The real question, then, is how can nations realize this established right of self-determination? Beinart maintains that “most political theorists insist that national self-determination cannot mean the right to your own state.” He then immediately undercuts his argument by citing two theorists, Yuli Tamir and David Miller, who allow that statehood is appropriate under some circumstances.
Those circumstances are clearly present in the case of Israel. A right of self-determination without a means of self-determination is meaningless. And statehood is the only means by which Jews can “freely determine their political status and freely pursue their economic, social and cultural development.” To suggest that they can realize their right of self-determination without a Jewish state is to ignore 2,000 years of history. As Roger Cohen has said, Jews “have learned how dangerous it is to live without a certain refuge, as minorities, and will not again place their faith in the goodwill of others, nor trust in touchy-feely hope over bitter experience.” But touchy-feely hope is exactly what Beinart is selling. Indeed, he blithely asserts that “contrary to the claims of establishment American Jewish groups, a democratic bi-national Israel/Palestine would be no more bigoted against Jews than binational Belgium is bigoted against Walloons or binational Canada is bigoted against Quebecers.” Um, nice try. A truer comparison would have cited the persistent conflicts within multiethnic states in the region, such as Lebanon, Iraq and Syria. A binational Israel-Palestine would be no different. As Cohen put it, “the two principal communities would be in constant, paralyzing battle, causing the best and the brightest to go elsewhere in search of opportunity and sanity.”

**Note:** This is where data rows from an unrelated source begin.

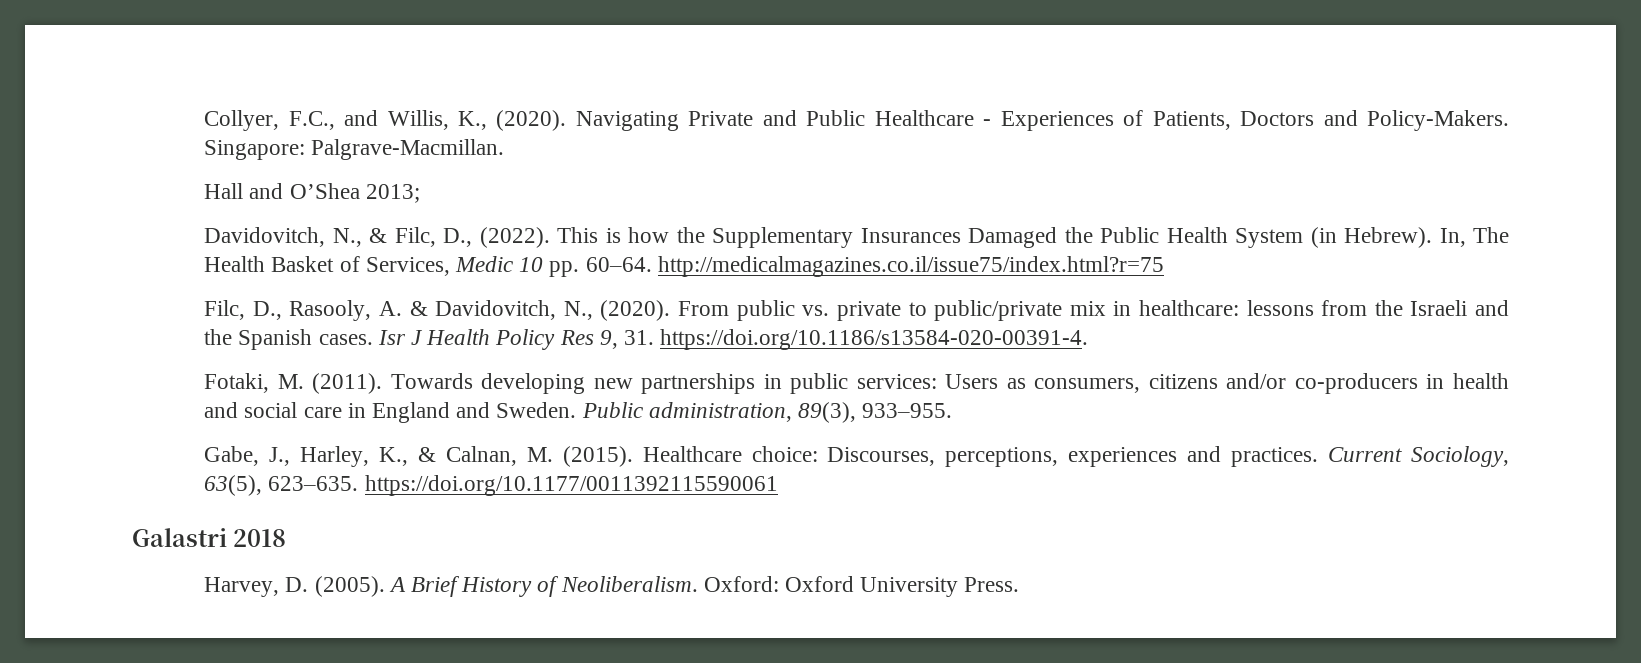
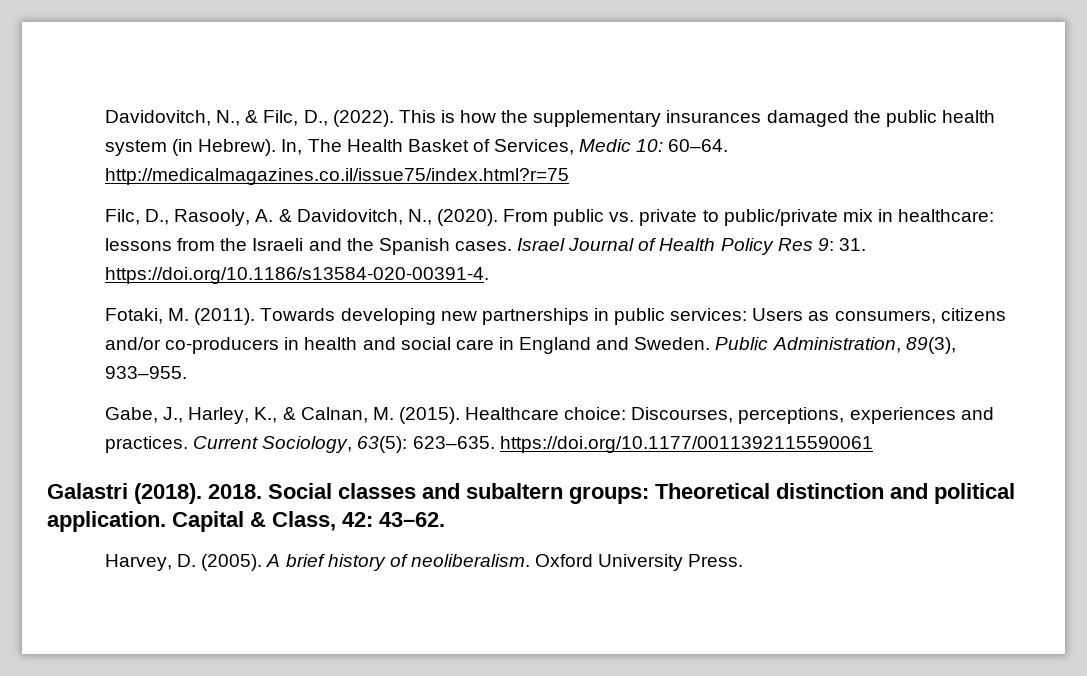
- Collyer, F.C., and Willis, K., (2020). Navigating Private and Public Healthcare - Experiences of Patients, Doctors and Policy-Makers. Singapore: Palgrave-Macmillan.
- Hall and O’Shea 2013;
- This is how the Supplementary Insurances Damaged the Public Health System (in Hebrew).
+ This is how the supplementary insurances damaged the public health system (in Hebrew).
- In, The Health Basket of Services, Medic 10 pp. 60–64. http://medicalmagazines.co.il/issue75/index.html?r=75
+ In, The Health Basket of Services, Medic 10: 60–64. http://medicalmagazines.co.il/issue75/index.html?r=75
- Isr J Health Policy Res 9, 31. https://doi.org/10.1186/s13584-020-00391-4.
+ Israel Journal of Health Policy Res 9: 31. https://doi.org/10.1186/s13584-020-00391-4.
- Public administration, 89(3), 933–955.
+ Public Administration, 89(3), 933–955.
- Current Sociology, 63(5), 623–635. https://doi.org/10.1177/0011392115590061
+ Current Sociology, 63(5): 623–635. https://doi.org/10.1177/0011392115590061
- Galastri 2018
+ Galastri (2018). 2018. Social classes and subaltern groups: Theoretical distinction and political application. Capital & Class, 42: 43–62.
- A Brief History of Neoliberalism. Oxford: Oxford University Press.
+ A brief history of neoliberalism. Oxford University Press.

In any event, Beinart’s idea probably won’t get much traction outside of leftist publications like Jewish Currents. As Anshel Pfeffer recently wrote in Haaretz: “American academics of Jewish and Palestinian ancestry wax lyrical on binational ‘one-state’ solutions, as if 7,000 miles away from their faculty lounges, anyone actually gives a toss about their thought-exercises.”
Perhaps the strangest thing about Beinart’s argument is that he all but ignores the fact that Israel is already a Jewish state. Does he really think the Knesset might vote that state out of existence? Does he imagine a collective acknowledgment that Jews have no right to the state they now inhabit — that they can’t determine their own fate by the only means available? Does he hope world powers, having recognized Israel, will now agree that Jews must accept something less than their own state? It sure looks that way. Beinart would have us believe it was all a big mistake, unsupported by international law. And therefore, seventy years of Jewish statehood must now end.
Good luck with that.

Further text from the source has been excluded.